[Source records]
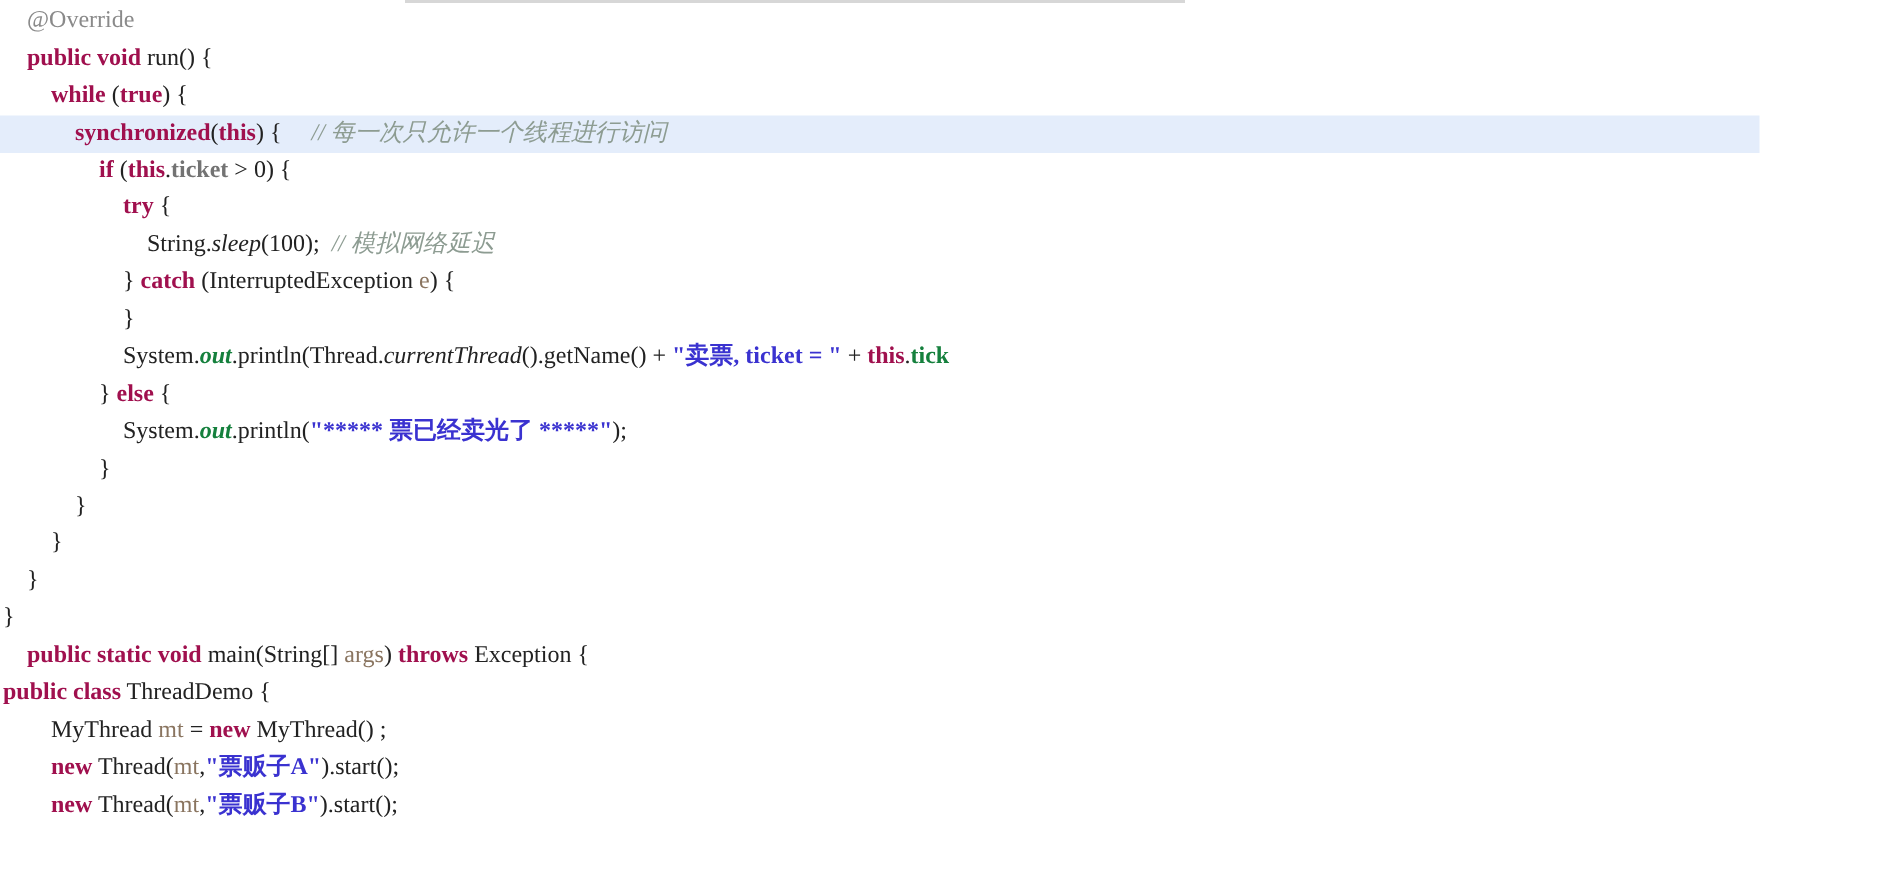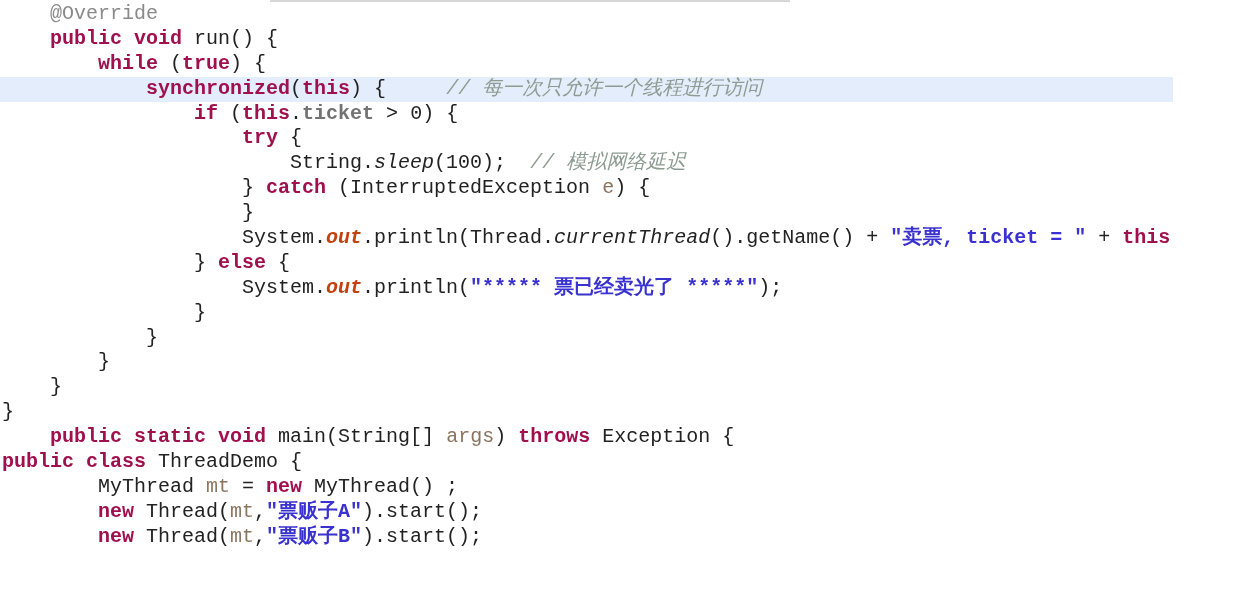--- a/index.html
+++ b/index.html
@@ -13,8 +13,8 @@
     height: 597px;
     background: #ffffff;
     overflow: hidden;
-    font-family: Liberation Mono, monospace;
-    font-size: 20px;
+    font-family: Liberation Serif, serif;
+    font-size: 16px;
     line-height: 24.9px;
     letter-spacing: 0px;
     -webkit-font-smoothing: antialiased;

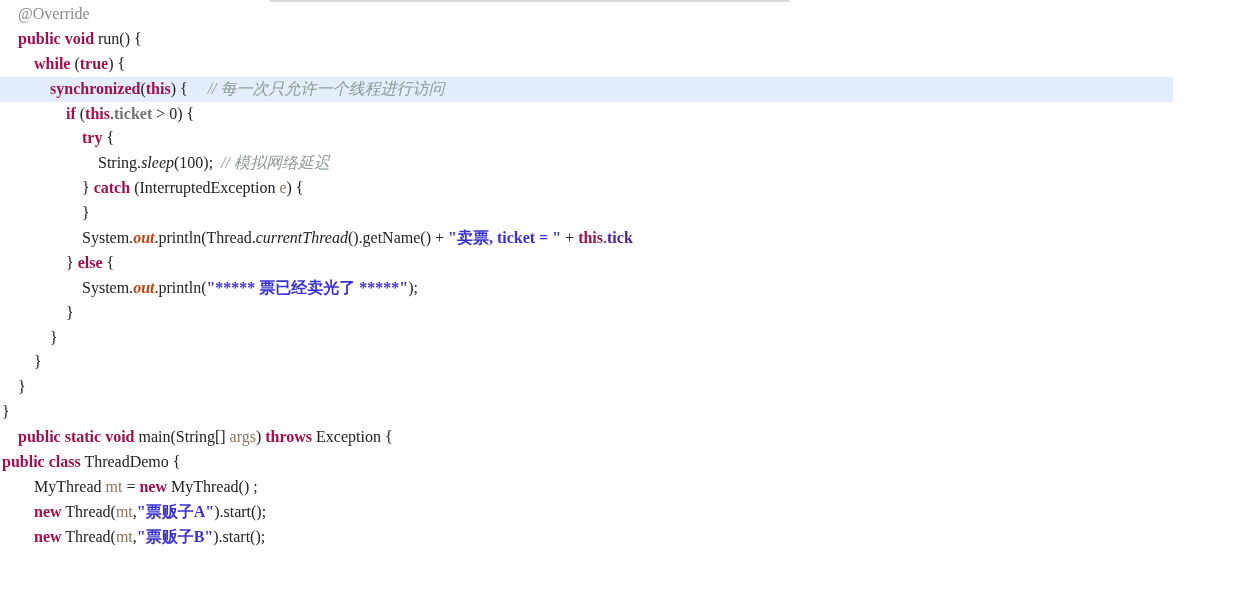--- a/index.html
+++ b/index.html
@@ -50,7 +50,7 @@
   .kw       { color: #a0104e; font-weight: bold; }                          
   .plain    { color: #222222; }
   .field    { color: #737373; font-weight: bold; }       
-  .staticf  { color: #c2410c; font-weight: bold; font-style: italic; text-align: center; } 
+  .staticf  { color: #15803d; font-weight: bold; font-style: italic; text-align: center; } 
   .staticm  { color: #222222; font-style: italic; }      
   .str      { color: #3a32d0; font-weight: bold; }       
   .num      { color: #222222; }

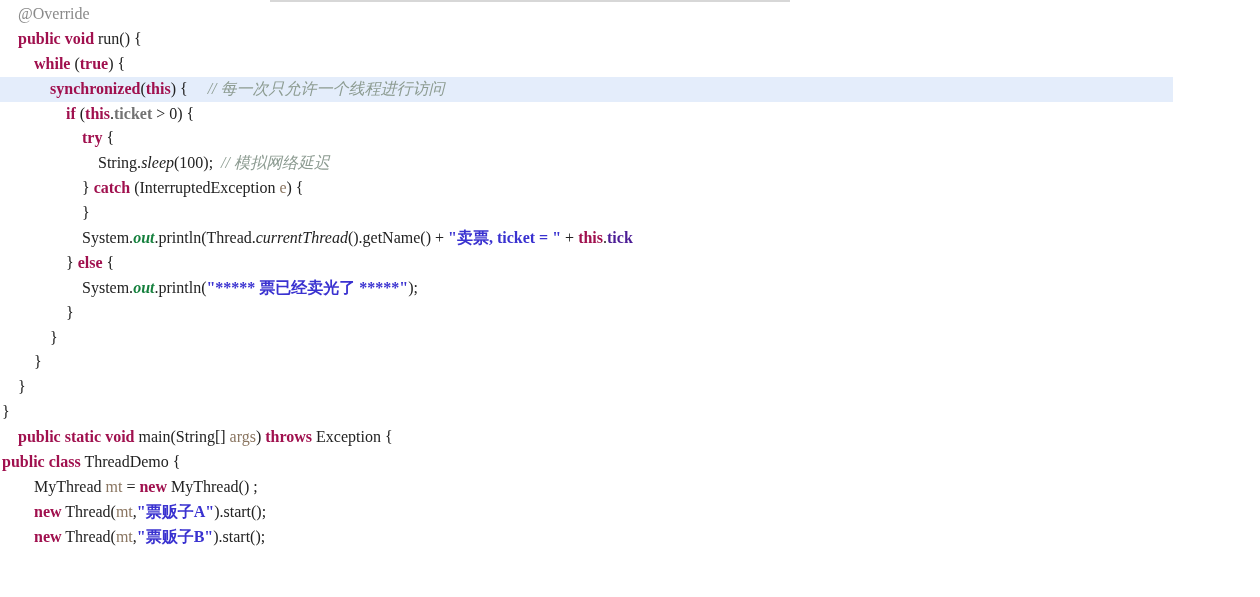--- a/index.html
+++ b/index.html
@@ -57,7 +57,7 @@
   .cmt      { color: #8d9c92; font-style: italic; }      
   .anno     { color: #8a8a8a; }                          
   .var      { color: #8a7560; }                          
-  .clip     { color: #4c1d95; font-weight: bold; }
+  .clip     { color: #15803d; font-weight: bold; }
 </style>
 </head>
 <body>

Task = When you reach the line containing "#222222; font-style: italic;" in the entries above, begin restating word for word, and stop once the line containing "#4c1d95; font-weight: bold;" has been given. Omit the pictures.

Answer for the task =
   .staticm  { color: #222222; font-style: italic; }      
   .str      { color: #3a32d0; font-weight: bold; }       
   .num      { color: #222222; }

--- a/index.html
+++ b/index.html
@@ -57,7 +57,7 @@
   .cmt      { color: #8d9c92; font-style: italic; }      
   .anno     { color: #8a8a8a; }                          
   .var      { color: #8a7560; }                          
-  .clip     { color: #4c1d95; font-weight: bold; }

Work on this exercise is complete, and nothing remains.